(User interface change data)
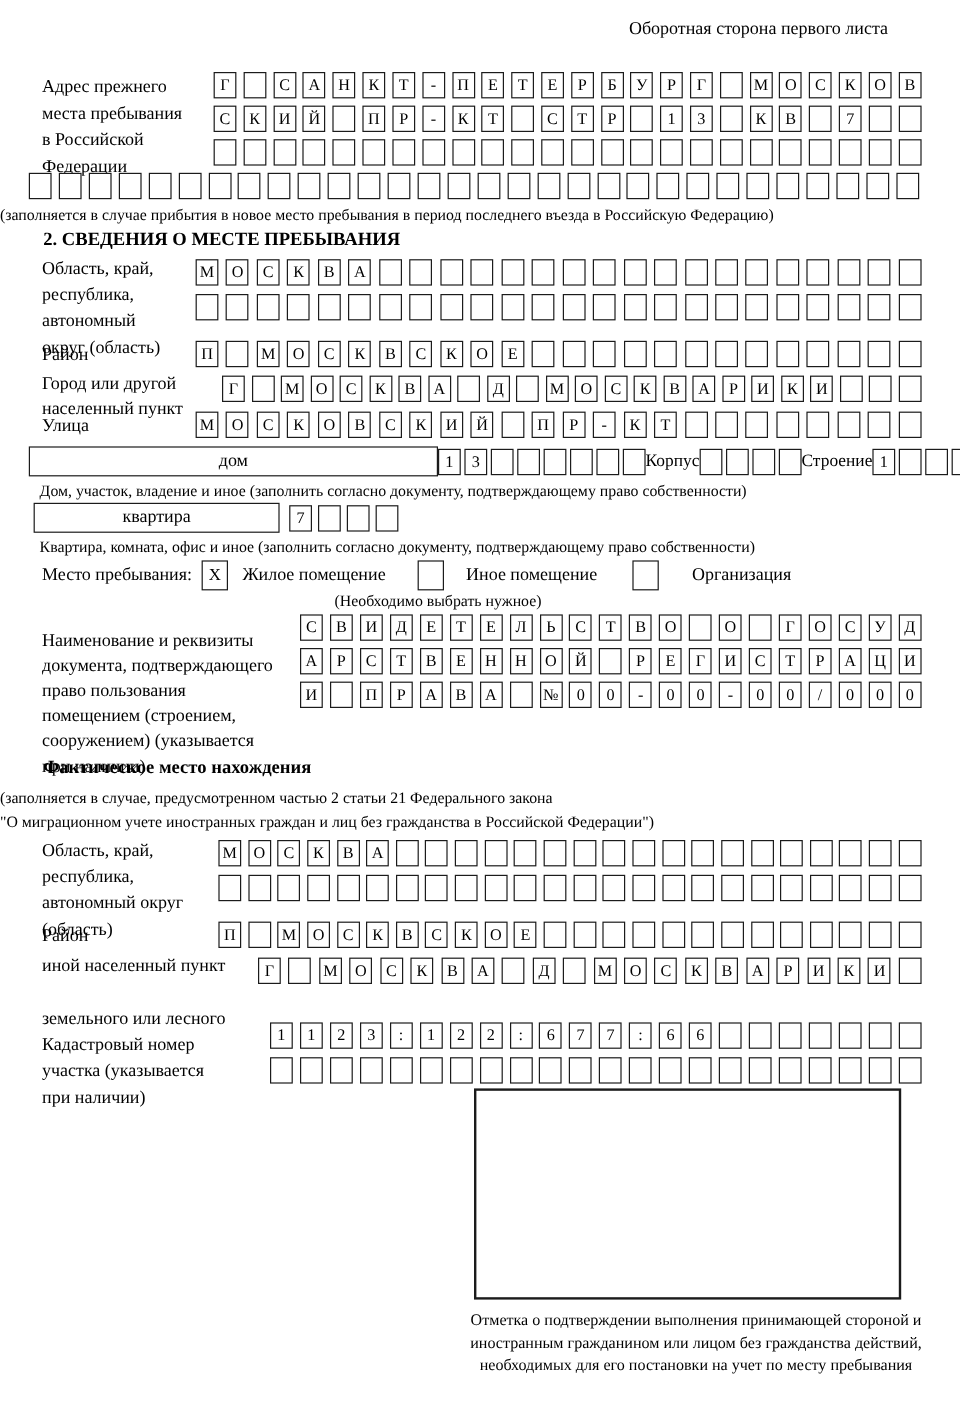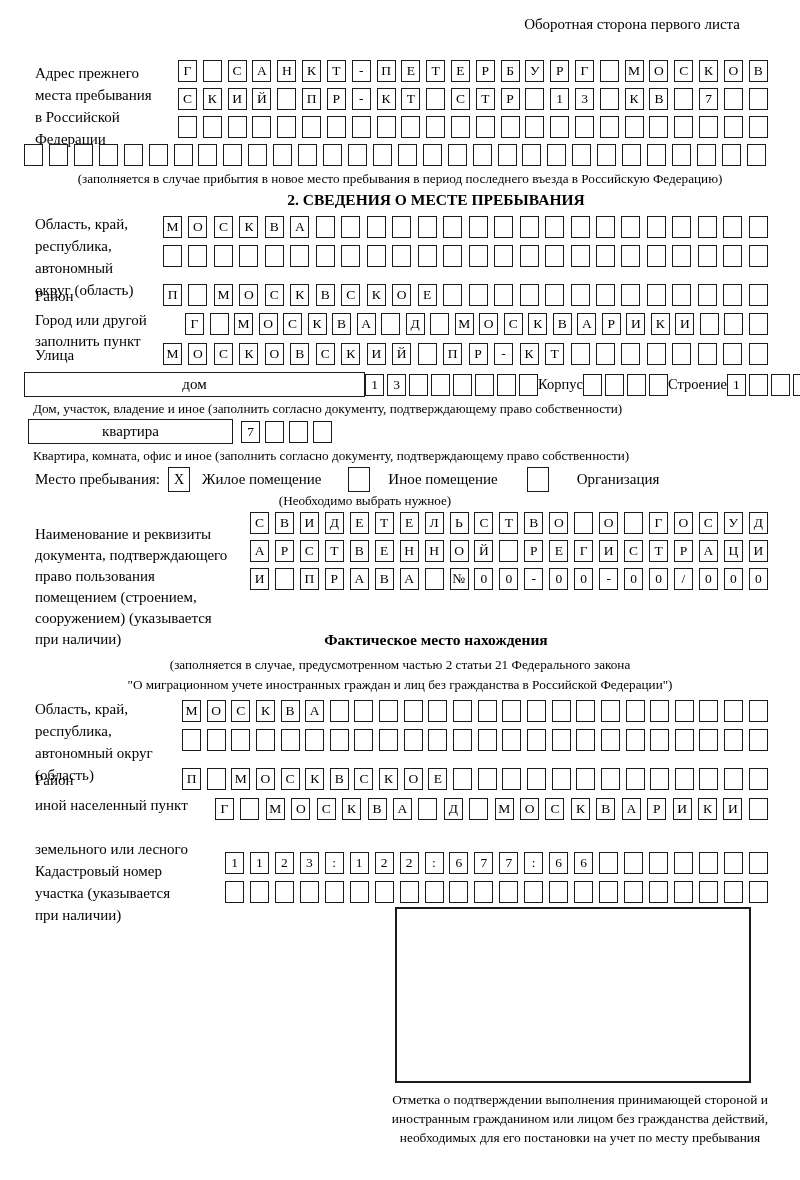--- a/index.html
+++ b/index.html
@@ -4,21 +4,21 @@
 <style>
   html,body { margin:0; padding:0; }
   body {
     width:800px; height:1180px; position:relative; background:#ffffff;
     font-family:"Liberation Serif","DejaVu Serif",serif; color:#000;
     overflow:hidden;
   }
   .abs { position:absolute; }
   .lbl { position:absolute; font-size:15px; line-height:22px; }
   .cap { position:absolute; font-size:13.2px; }
-  .center { left:0; width:800px; text-align:center; }
+  .center { left:0; width:800px; }
   .bold { font-weight:bold;padding-left:36px; }
   .boxrow { position:absolute; display:flex; justify-content:space-between; }
   .cb {
     box-sizing:border-box; flex:none; width:19px; height:22px;
     border:1.7px solid #1b1b1b; display:flex; align-items:center; justify-content:center;
     font-size:13.5px; background:#fff;
   }
   .boxgroup { display:flex; gap:3px; }
   .boxgroup .cb { margin:0; }
   .widebox {
@@ -242,21 +242,21 @@
     <span class="cb"></span>
     <span class="cb"></span>
     <span class="cb"></span>
     <span class="cb"></span>
     <span class="cb"></span>
     <span class="cb"></span>
   </div>
 
 <div class="lbl" style="left:35px; top:310px; width:150px; line-height:21px;">
   <div>Город или другой</div>
-  <div>заполнить пункт</div>
+  <div>населенный пункт</div>
 </div>
 <div class="boxrow" style="left:185px; top:313px; width:583px;">
     <span class="cb">Г</span>
     <span class="cb"></span>
     <span class="cb">М</span>
     <span class="cb">О</span>
     <span class="cb">С</span>
     <span class="cb">К</span>
     <span class="cb">В</span>
     <span class="cb">А</span>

**What to do:** Without the pictures, reproduce the entries exactly.

**Response to the task:**
--- a/index.html
+++ b/index.html
@@ -4,21 +4,21 @@
 <style>
   html,body { margin:0; padding:0; }
   body {
     width:800px; height:1180px; position:relative; background:#ffffff;
     font-family:"Liberation Serif","DejaVu Serif",serif; color:#000;
     overflow:hidden;
   }
   .abs { position:absolute; }
   .lbl { position:absolute; font-size:15px; line-height:22px; }
   .cap { position:absolute; font-size:13.2px; }
-  .center { left:0; width:800px; text-align:center; }
+  .center { left:0; width:800px; }
   .bold { font-weight:bold;padding-left:36px; }
   .boxrow { position:absolute; display:flex; justify-content:space-between; }
   .cb {
     box-sizing:border-box; flex:none; width:19px; height:22px;
     border:1.7px solid #1b1b1b; display:flex; align-items:center; justify-content:center;
     font-size:13.5px; background:#fff;
   }
   .boxgroup { display:flex; gap:3px; }
   .boxgroup .cb { margin:0; }
   .widebox {
@@ -242,21 +242,21 @@
     <span class="cb"></span>
     <span class="cb"></span>
     <span class="cb"></span>
     <span class="cb"></span>
     <span class="cb"></span>
     <span class="cb"></span>
   </div>
 
 <div class="lbl" style="left:35px; top:310px; width:150px; line-height:21px;">
   <div>Город или другой</div>
-  <div>заполнить пункт</div>
+  <div>населенный пункт</div>
 </div>
 <div class="boxrow" style="left:185px; top:313px; width:583px;">
     <span class="cb">Г</span>
     <span class="cb"></span>
     <span class="cb">М</span>
     <span class="cb">О</span>
     <span class="cb">С</span>
     <span class="cb">К</span>
     <span class="cb">В</span>
     <span class="cb">А</span>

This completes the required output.